# THE PROBLEM:
Each line below must be reproduced exactly, though the pictures are to be dropped.

# DATA FOR THIS EXERCISE:
#####
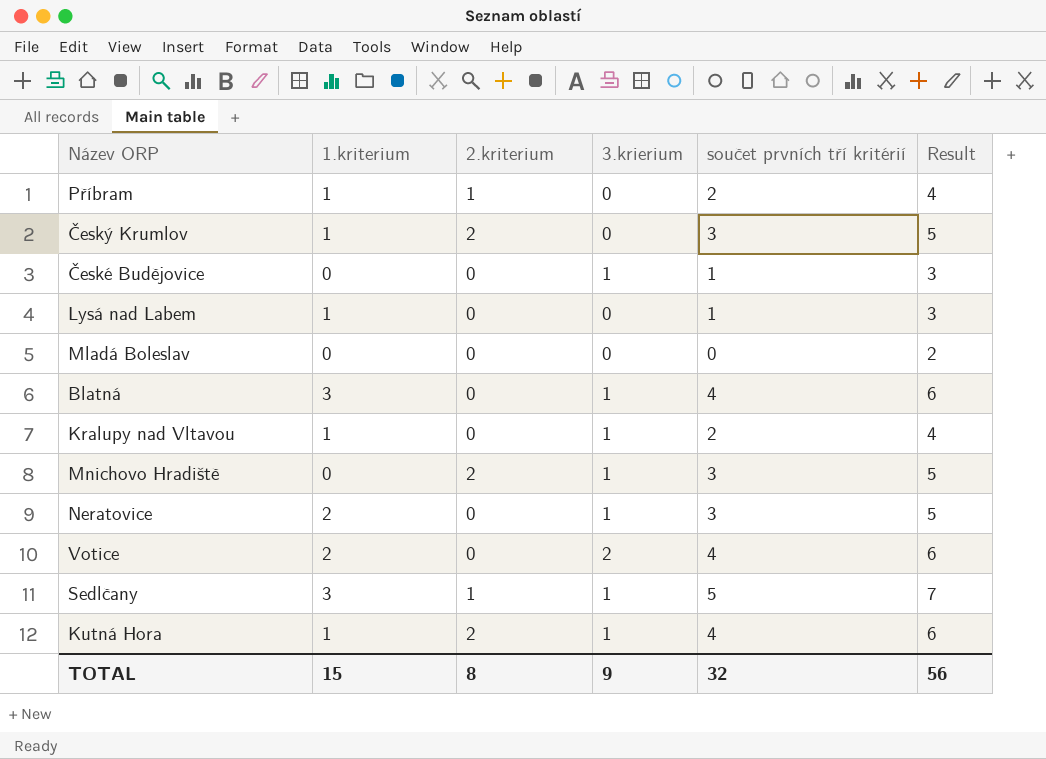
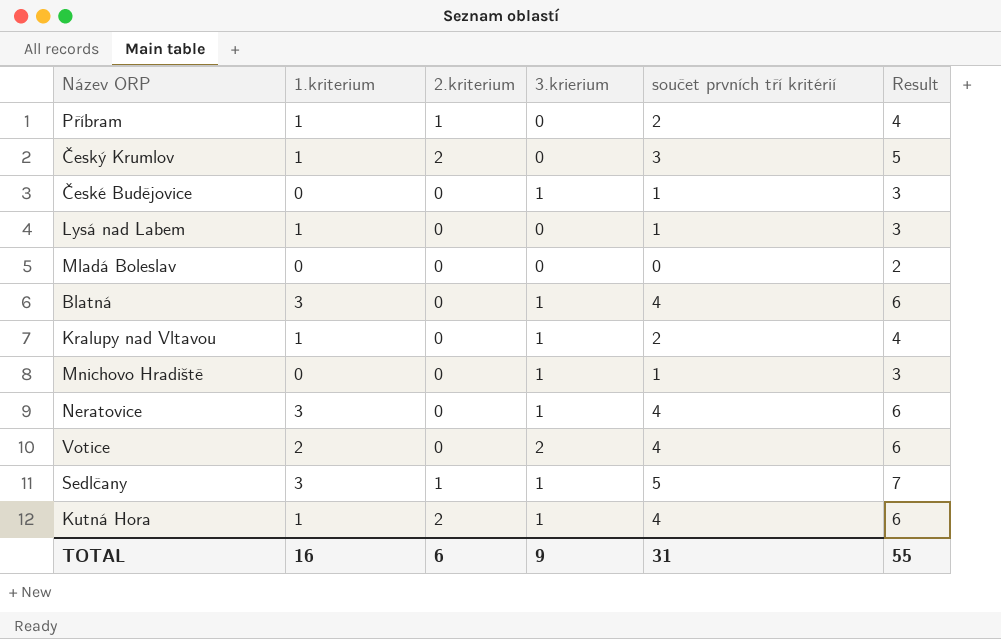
Mnichovo Hradiště | 2.kriterium: 2 -> 0
Mnichovo Hradiště | součet prvních tří kritérií: 3 -> 1
Mnichovo Hradiště | Result: 5 -> 3
Neratovice | 1.kriterium: 2 -> 3
Neratovice | součet prvních tří kritérií: 3 -> 4
Neratovice | Result: 5 -> 6
TOTAL | 1.kriterium: 15 -> 16
TOTAL | 2.kriterium: 8 -> 6
TOTAL | součet prvních tří kritérií: 32 -> 31
TOTAL | Result: 56 -> 55

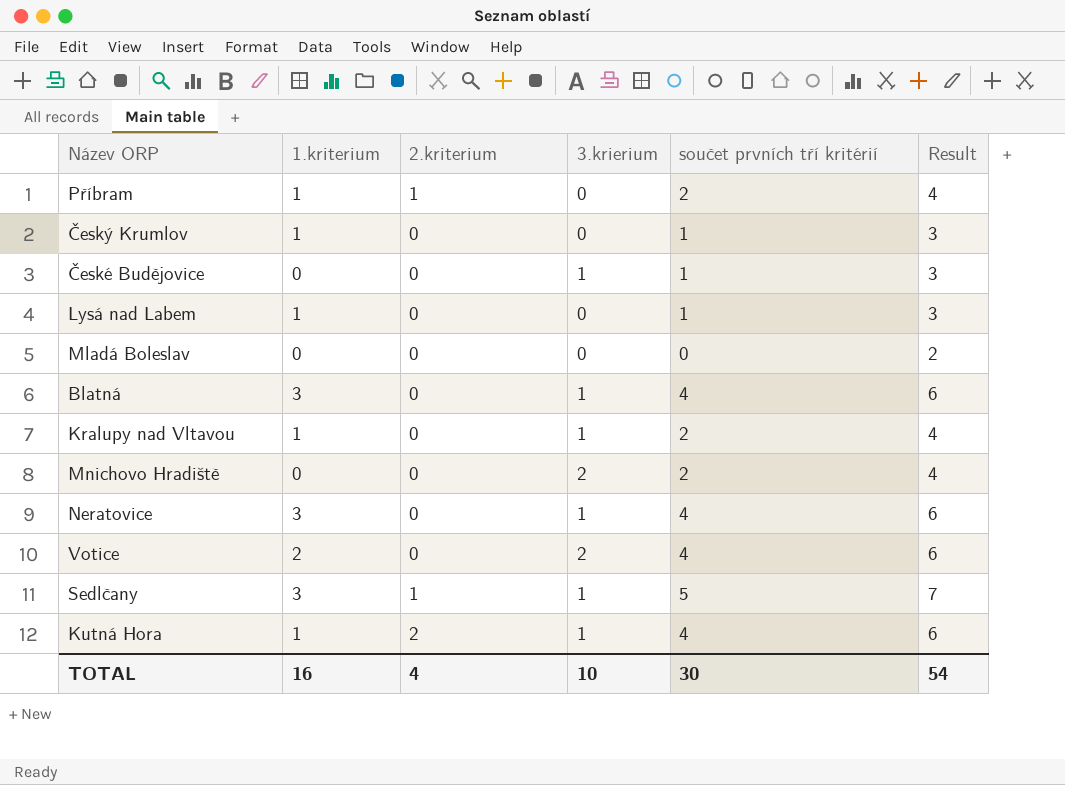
Český Krumlov | 2.kriterium: 2 -> 0
Český Krumlov | součet prvních tří kritérií: 3 -> 1
Český Krumlov | Result: 5 -> 3
Mnichovo Hradiště | 3.krierium: 1 -> 2
Mnichovo Hradiště | součet prvních tří kritérií: 1 -> 2
Mnichovo Hradiště | Result: 3 -> 4
TOTAL | 2.kriterium: 6 -> 4
TOTAL | 3.krierium: 9 -> 10
TOTAL | součet prvních tří kritérií: 31 -> 30
TOTAL | Result: 55 -> 54

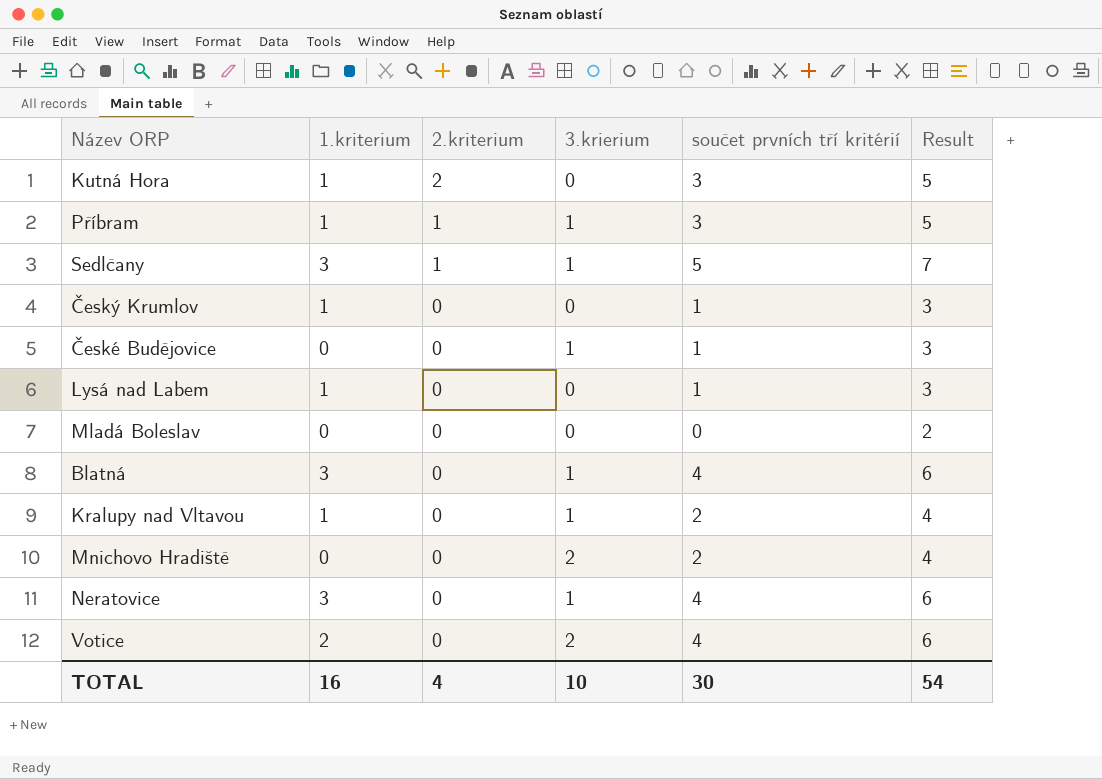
row order: none -> 2.kriterium descending
Kutná Hora | 3.krierium: 1 -> 0
Kutná Hora | součet prvních tří kritérií: 4 -> 3
Kutná Hora | Result: 6 -> 5
Příbram | 3.krierium: 0 -> 1
Příbram | součet prvních tří kritérií: 2 -> 3
Příbram | Result: 4 -> 5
#####
# TASK OUTPUT:
Mnichovo Hradiště | 2.kriterium: 2 -> 0
Mnichovo Hradiště | součet prvních tří kritérií: 3 -> 1
Mnichovo Hradiště | Result: 5 -> 3
Neratovice | 1.kriterium: 2 -> 3
Neratovice | součet prvních tří kritérií: 3 -> 4
Neratovice | Result: 5 -> 6
TOTAL | 1.kriterium: 15 -> 16
TOTAL | 2.kriterium: 8 -> 6
TOTAL | součet prvních tří kritérií: 32 -> 31
TOTAL | Result: 56 -> 55

Český Krumlov | 2.kriterium: 2 -> 0
Český Krumlov | součet prvních tří kritérií: 3 -> 1
Český Krumlov | Result: 5 -> 3
Mnichovo Hradiště | 3.krierium: 1 -> 2
Mnichovo Hradiště | součet prvních tří kritérií: 1 -> 2
Mnichovo Hradiště | Result: 3 -> 4
TOTAL | 2.kriterium: 6 -> 4
TOTAL | 3.krierium: 9 -> 10
TOTAL | součet prvních tří kritérií: 31 -> 30
TOTAL | Result: 55 -> 54

row order: none -> 2.kriterium descending
Kutná Hora | 3.krierium: 1 -> 0
Kutná Hora | součet prvních tří kritérií: 4 -> 3
Kutná Hora | Result: 6 -> 5
Příbram | 3.krierium: 0 -> 1
Příbram | součet prvních tří kritérií: 2 -> 3
Příbram | Result: 4 -> 5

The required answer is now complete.